Myocardial infarction (MI) results in decreased inward-rectifier K+ current (IK1), which is mediated primarily by the Kir2.1 protein and is accompanied by upregulated T cells. Interferon γ (IFN-γ), secreted predominantly by Th1 cells, causes a decrease in IK1 in microglia. Whether Th1 cells can induce IK1/Kir2.1 remodeling following MI and whether valsartan can ameliorate this phenomenon remain unclear.
Rats experiencing MI received either valsartan or saline for 7 days. Th1-enriched lymphocytes and myocytes were cocultured with or without valsartan treatment. Th1 cells were monitored by flow cytometry. The protein levels of Kir2.1 were detected by Western blot analyses. IK1 was recorded through whole-cell patch clamping. The plasma levels of IFN-γ, interleukin 2, and tumor necrosis factor α were detected by enzyme-linked immunosorbent assay.
Th1 cell number and cytokine expression levels were higher following MI, and the Kir2.1 protein level was decreased. In MI rats, valsartan reduced Th1 cell number and cytokine expression levels and increased the Kir2.1 expression and the IK1 current compared with the rats that received saline treatment; these results are consistent with the effect of valsartan in cocultured lymphocytes and myocytes.

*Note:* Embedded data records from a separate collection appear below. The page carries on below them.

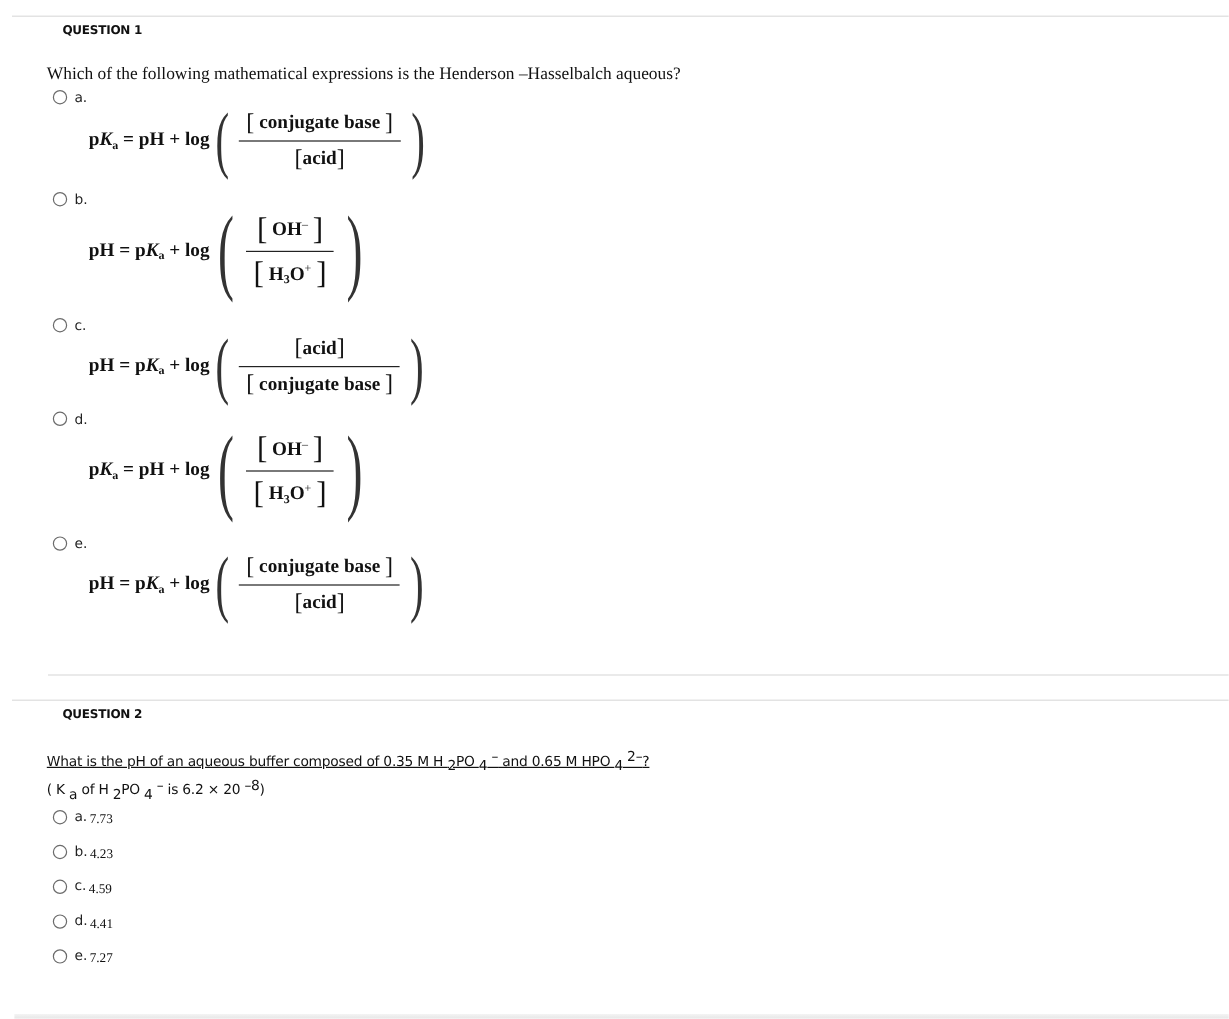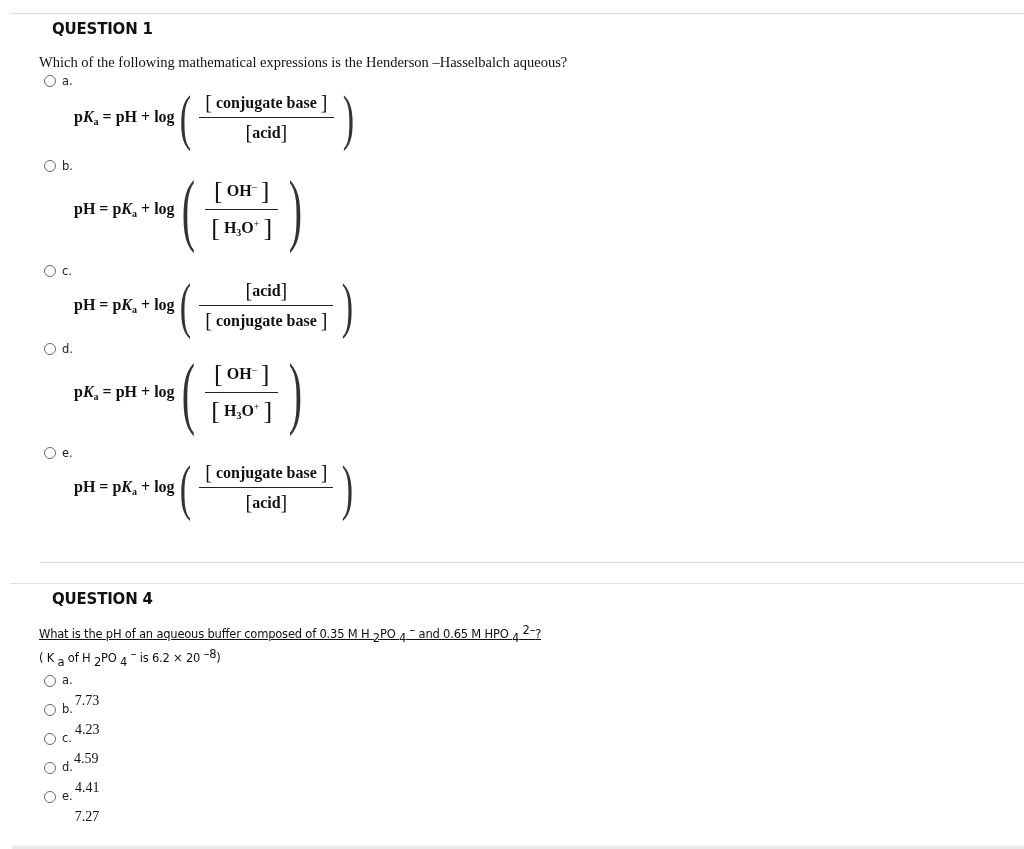"QUESTION 1" .q-heading { font-size: 15px -> 10px }
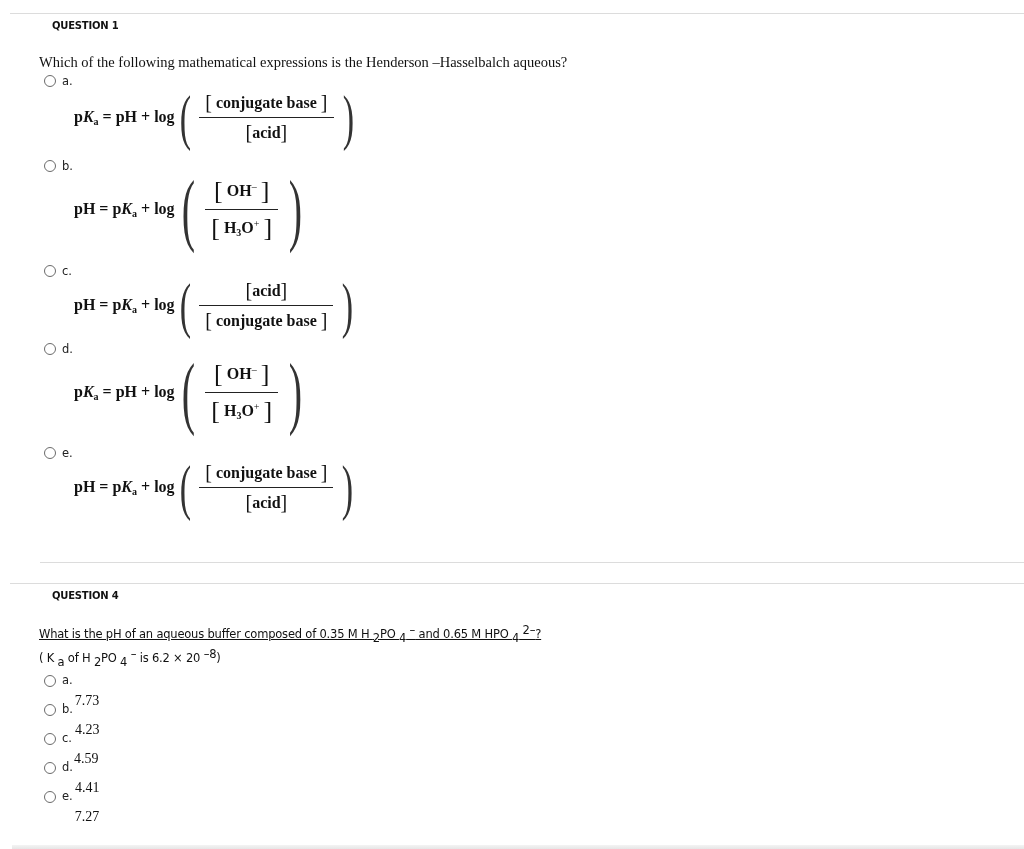"QUESTION 4" div.q-heading { text: 4 -> 2 }
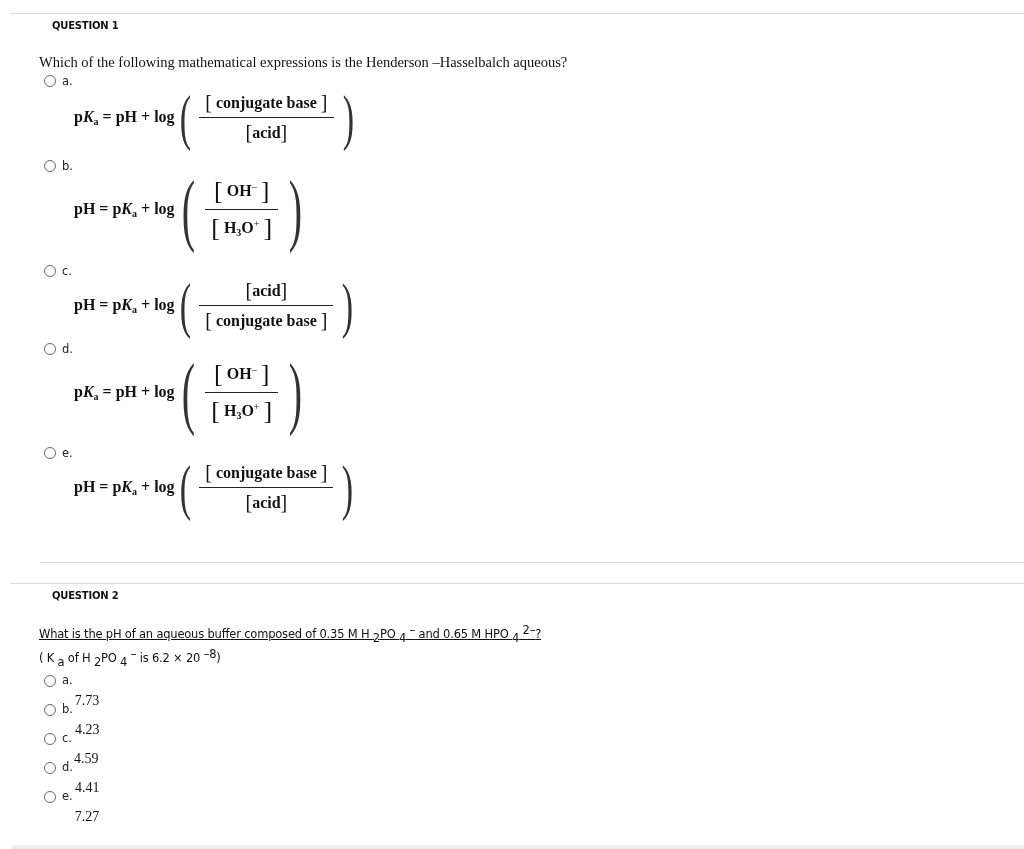"7.73" .opt2 .val { font-size: 14px -> 11px; margin-top: 16px -> none }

In vitro, IFN-γ overexpression suppressed the IK1 current, whereas interleukin 2 and tumor necrosis factor α had no significant effect on the current, establishing that Th1 cell regulation of IK1/Kir2.1 expression is mainly dependent on IFN-γ.
Valsartan ameliorates IK1/Kir2.1 remodeling by downregulating the Th1 immune response following MI.